That scale is there to tell you, after the fact and in conjunction with a GAP score, “No, you didn’t do enough.” Find the folks who wrote a lot for the ETA podcast assignment, for instance. Their work taught them through the way they did it. Others would be recorded as a “2” mostly out of kindness, but they definitely didn’t learn a lot from the writing — it’s a couple of sentences, if that, and obviously not enough to construct real meaning.

You get out of this what you put in. That’s the key to learning. You are given lessons that teach you by making you the agent of change. It’s not just about being corrected and redirected and so on. You explore and think in writing, and while helpful correction always comes in person, in class, in face-to-face meetings, etc., the habits and understandings that last longest happen through the work itself.

It’s a better form of feedback. When you don’t complete the assignment sincerely and thoughtfully, it doesn’t work. For you. It’s on you, then, to put in your best effort each time.


Update: Reading Calendar [Assignment Notes]


This assignment is on the post-panel proof-of-process pre-GAP spreadsheet as “Update: Reading Calendar.” It required only a single click. You had to indicate that you read the update by marking the assignment as done. Look at the directions in Google Classroom: “Let us know that you read the post.”

That’s it. Click a button. Let us know. Look at the spreadsheet, and note how many folks didn’t do that. Whether it was an oversight, an indication that they didn’t read the update, or disengagement, the takeaway is the same: You have to get better at organization. You might want to revisit that unit from the beginning of the year:

Organization: Getting Things Done


Essay Writing: Five Prompts (Process) [Assignment Notes]

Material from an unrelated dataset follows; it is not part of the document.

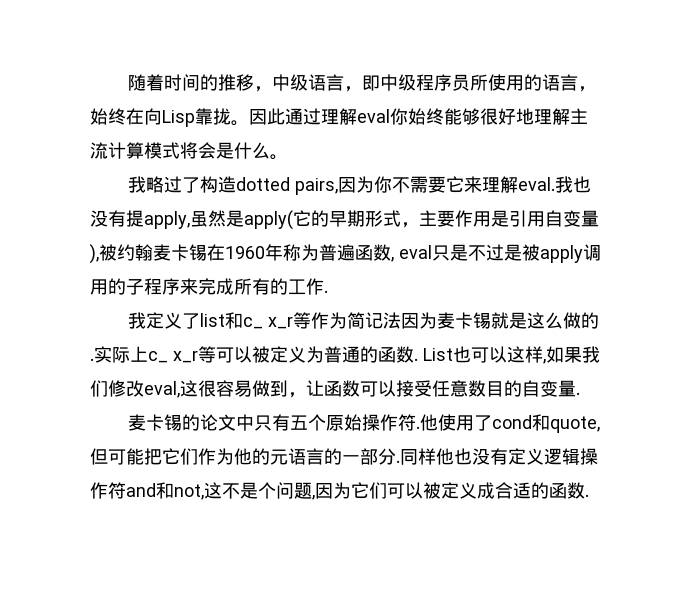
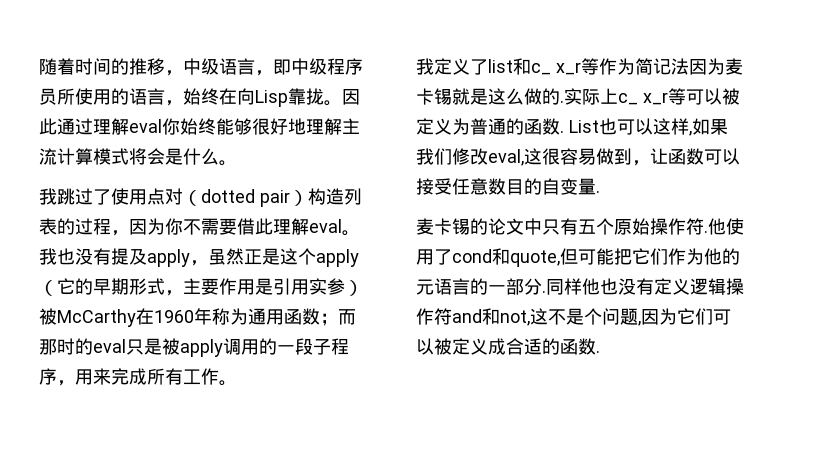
- 我略过了构造dotted pairs,因为你不需要它来理解eval.我也没有提apply,虽然是apply(它的早期形式，主要作用是引用自变量),被约翰麦卡锡在1960年称为普遍函数, eval只是不过是被apply调用的子程序来完成所有的工作.
+ 我跳过了使用点对（dotted pair）构造列表的过程，因为你不需要借此理解eval。我也没有提及apply，虽然正是这个apply（它的早期形式，主要作用是引用实参）被McCarthy在1960年称为通用函数；而那时的eval只是被apply调用的一段子程序，用来完成所有工作。

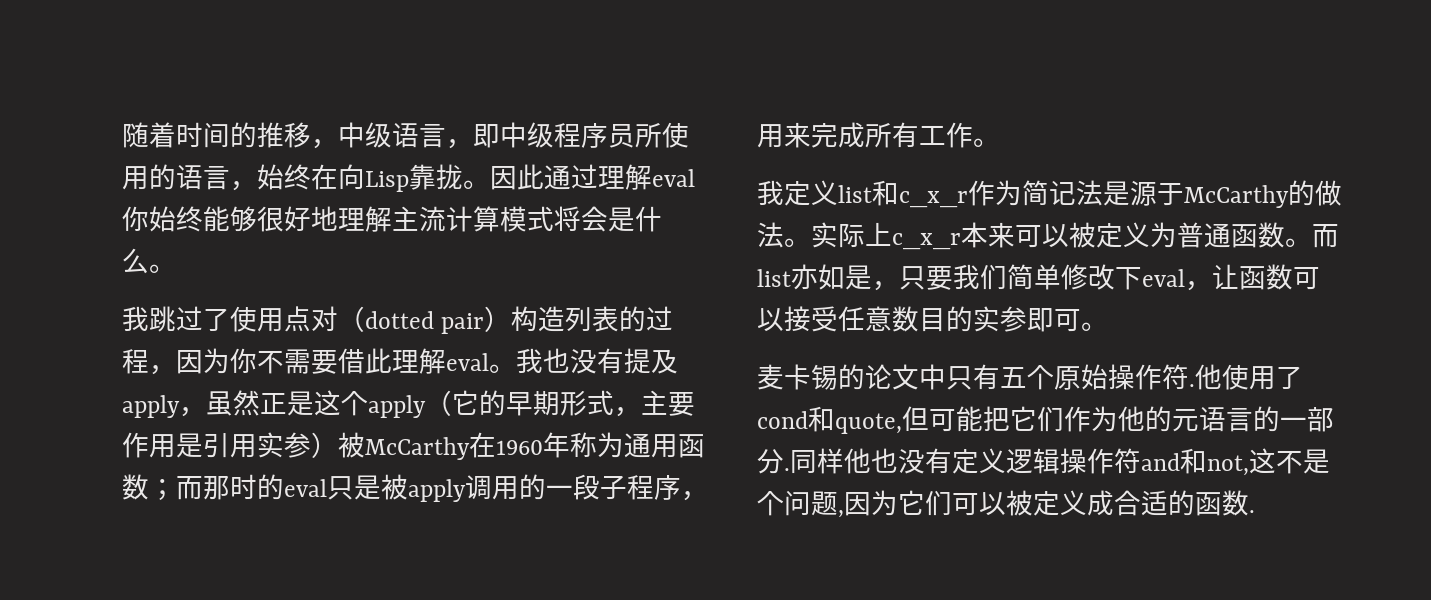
- 我定义了list和c_ x_r等作为简记法因为麦卡锡就是这么做的.实际上c_ x_r等可以被定义为普通的函数. List也可以这样,如果我们修改eval,这很容易做到，让函数可以接受任意数目的自变量.
+ 我定义list和c_x_r作为简记法是源于McCarthy的做法。实际上c_x_r本来可以被定义为普通函数。而list亦如是，只要我们简单修改下eval，让函数可以接受任意数目的实参即可。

Go back to Google Classroom and read the directions for this assignment. Here is the second-to-last paragraph:

It’s also a test, again, of your ability to read directions carefully: You should attach evidence of your writing process here, but that evidence will vary from person to person. Anything from brainstorming to reflections on the process to a final essay would be evidence. You’ll need to work with your teachers in class to figure out what works for you.

You had to attach something here. Something. “Anything from brainstorming to reflections on the process to a final essay would be evidence.”

Here from one of your peers is an actual essay that works as evidence: https://tinyurl.com/y4mx634q.

Here is an essay that came from an individualized prompt: https://tinyurl.com/y3rqpkcg. That works, too.

The point is that the directions tell you what to do. They aren’t open for interpretation. You can’t replace them with your own assignment unless you have explicitly and individually been told otherwise.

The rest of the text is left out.